ASSIGNMENT: Go line by line through the listing below and copy those that hold "Testnet".
SUPPLIED INFORMATION START
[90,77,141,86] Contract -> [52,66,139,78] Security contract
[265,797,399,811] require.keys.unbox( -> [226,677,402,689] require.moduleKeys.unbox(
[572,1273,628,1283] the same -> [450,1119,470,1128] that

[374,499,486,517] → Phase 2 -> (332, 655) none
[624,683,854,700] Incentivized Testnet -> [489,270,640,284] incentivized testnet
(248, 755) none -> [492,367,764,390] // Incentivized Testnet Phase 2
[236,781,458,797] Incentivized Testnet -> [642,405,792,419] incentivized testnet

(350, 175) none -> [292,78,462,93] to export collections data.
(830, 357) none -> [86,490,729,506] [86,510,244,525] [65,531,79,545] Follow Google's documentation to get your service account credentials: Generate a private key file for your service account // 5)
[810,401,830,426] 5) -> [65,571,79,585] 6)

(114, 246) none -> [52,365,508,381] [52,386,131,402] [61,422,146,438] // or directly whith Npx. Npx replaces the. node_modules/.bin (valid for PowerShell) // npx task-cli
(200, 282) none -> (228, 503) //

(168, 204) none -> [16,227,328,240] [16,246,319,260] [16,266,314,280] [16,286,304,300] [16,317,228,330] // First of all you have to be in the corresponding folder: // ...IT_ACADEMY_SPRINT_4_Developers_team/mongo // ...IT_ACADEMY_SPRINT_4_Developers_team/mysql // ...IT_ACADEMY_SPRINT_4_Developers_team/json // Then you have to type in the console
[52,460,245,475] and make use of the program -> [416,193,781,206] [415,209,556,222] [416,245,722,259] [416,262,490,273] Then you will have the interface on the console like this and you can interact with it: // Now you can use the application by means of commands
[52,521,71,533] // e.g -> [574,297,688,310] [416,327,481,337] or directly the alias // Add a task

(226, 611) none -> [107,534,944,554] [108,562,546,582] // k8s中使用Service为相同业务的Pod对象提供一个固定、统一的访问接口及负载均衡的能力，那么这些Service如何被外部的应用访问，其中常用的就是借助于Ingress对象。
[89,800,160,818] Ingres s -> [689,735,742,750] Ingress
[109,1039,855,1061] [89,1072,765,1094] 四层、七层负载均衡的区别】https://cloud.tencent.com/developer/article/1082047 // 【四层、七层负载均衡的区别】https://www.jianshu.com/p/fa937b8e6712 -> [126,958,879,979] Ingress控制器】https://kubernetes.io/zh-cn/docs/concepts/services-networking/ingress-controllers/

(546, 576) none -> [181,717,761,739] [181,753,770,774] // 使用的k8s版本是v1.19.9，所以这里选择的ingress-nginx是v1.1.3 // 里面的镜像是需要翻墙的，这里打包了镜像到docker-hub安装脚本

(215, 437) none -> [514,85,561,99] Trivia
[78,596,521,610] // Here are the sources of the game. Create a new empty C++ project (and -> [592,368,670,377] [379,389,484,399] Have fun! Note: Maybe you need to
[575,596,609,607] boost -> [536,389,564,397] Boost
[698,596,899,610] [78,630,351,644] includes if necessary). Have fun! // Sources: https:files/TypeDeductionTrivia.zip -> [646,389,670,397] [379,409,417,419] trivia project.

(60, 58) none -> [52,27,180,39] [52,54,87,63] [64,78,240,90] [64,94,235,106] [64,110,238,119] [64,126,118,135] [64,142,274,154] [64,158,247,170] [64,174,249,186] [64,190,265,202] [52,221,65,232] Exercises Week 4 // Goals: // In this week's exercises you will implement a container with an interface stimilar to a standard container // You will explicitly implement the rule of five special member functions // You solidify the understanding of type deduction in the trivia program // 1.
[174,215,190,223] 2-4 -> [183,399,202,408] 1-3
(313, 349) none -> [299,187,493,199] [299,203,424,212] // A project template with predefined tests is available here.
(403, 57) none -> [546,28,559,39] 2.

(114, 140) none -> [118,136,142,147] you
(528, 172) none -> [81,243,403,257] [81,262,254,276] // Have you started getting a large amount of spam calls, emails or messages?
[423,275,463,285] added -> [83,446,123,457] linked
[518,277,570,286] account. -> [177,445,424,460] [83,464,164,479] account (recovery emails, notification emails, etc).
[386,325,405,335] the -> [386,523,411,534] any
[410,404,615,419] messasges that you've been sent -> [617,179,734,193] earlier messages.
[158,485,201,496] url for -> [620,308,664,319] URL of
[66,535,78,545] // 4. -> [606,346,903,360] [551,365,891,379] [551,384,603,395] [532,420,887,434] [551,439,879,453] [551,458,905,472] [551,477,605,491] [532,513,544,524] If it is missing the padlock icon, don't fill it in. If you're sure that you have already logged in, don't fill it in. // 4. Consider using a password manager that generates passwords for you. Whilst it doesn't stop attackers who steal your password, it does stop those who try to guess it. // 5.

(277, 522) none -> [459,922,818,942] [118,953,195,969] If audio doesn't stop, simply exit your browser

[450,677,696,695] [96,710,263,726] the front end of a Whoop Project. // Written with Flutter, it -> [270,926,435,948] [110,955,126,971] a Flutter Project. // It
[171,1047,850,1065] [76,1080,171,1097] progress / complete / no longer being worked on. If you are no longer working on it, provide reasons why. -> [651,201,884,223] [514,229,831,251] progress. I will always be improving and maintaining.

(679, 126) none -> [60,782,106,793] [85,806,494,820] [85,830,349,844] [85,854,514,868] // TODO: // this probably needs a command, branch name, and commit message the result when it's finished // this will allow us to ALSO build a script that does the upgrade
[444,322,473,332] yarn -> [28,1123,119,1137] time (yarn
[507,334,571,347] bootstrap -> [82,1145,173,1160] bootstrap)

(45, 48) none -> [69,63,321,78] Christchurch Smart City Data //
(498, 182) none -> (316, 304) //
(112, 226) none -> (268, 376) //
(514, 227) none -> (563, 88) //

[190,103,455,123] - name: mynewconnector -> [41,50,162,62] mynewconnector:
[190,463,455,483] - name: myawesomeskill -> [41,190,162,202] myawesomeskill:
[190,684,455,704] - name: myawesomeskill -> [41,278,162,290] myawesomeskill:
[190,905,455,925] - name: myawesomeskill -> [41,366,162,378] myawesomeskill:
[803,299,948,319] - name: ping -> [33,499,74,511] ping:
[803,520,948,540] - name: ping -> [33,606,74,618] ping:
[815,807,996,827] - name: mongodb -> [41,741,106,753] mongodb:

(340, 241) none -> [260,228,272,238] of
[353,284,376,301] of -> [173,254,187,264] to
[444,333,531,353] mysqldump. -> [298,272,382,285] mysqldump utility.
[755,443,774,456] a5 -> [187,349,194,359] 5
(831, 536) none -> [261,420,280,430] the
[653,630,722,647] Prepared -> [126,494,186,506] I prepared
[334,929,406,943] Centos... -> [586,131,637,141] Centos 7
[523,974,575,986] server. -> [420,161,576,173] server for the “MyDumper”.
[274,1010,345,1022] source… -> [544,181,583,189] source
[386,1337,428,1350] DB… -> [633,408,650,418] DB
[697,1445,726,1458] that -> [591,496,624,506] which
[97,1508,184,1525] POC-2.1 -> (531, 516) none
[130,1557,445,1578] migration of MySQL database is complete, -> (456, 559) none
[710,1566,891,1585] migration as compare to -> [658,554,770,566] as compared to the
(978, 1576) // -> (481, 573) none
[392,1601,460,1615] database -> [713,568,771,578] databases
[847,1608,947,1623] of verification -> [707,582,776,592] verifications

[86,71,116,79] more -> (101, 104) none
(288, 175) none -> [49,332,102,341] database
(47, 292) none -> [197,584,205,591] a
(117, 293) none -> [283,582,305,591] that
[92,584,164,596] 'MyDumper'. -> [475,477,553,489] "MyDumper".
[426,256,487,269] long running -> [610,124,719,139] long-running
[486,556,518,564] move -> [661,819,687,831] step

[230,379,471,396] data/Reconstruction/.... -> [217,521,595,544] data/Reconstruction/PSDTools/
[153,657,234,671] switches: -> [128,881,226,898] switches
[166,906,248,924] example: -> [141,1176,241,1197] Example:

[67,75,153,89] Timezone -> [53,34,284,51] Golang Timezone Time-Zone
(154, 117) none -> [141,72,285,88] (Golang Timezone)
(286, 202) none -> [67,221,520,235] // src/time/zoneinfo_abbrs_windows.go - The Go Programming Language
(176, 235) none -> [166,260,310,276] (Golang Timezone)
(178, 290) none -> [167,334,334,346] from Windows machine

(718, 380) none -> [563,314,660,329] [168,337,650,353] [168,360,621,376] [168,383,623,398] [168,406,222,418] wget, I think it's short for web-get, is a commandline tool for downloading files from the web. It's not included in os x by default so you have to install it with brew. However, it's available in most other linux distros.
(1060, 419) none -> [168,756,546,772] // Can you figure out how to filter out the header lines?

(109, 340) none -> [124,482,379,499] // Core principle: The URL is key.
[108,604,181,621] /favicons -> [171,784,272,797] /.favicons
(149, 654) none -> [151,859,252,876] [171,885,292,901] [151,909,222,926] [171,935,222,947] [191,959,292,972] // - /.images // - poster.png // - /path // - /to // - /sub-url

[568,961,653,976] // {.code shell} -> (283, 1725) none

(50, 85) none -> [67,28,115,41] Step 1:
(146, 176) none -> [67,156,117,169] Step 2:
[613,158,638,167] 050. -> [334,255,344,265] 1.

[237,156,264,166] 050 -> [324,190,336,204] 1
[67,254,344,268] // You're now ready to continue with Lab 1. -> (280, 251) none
SUPPLIED INFORMATION END
TASK SOLUTION:
[624,683,854,700] Incentivized Testnet -> [489,270,640,284] incentivized testnet
(248, 755) none -> [492,367,764,390] // Incentivized Testnet Phase 2
[236,781,458,797] Incentivized Testnet -> [642,405,792,419] incentivized testnet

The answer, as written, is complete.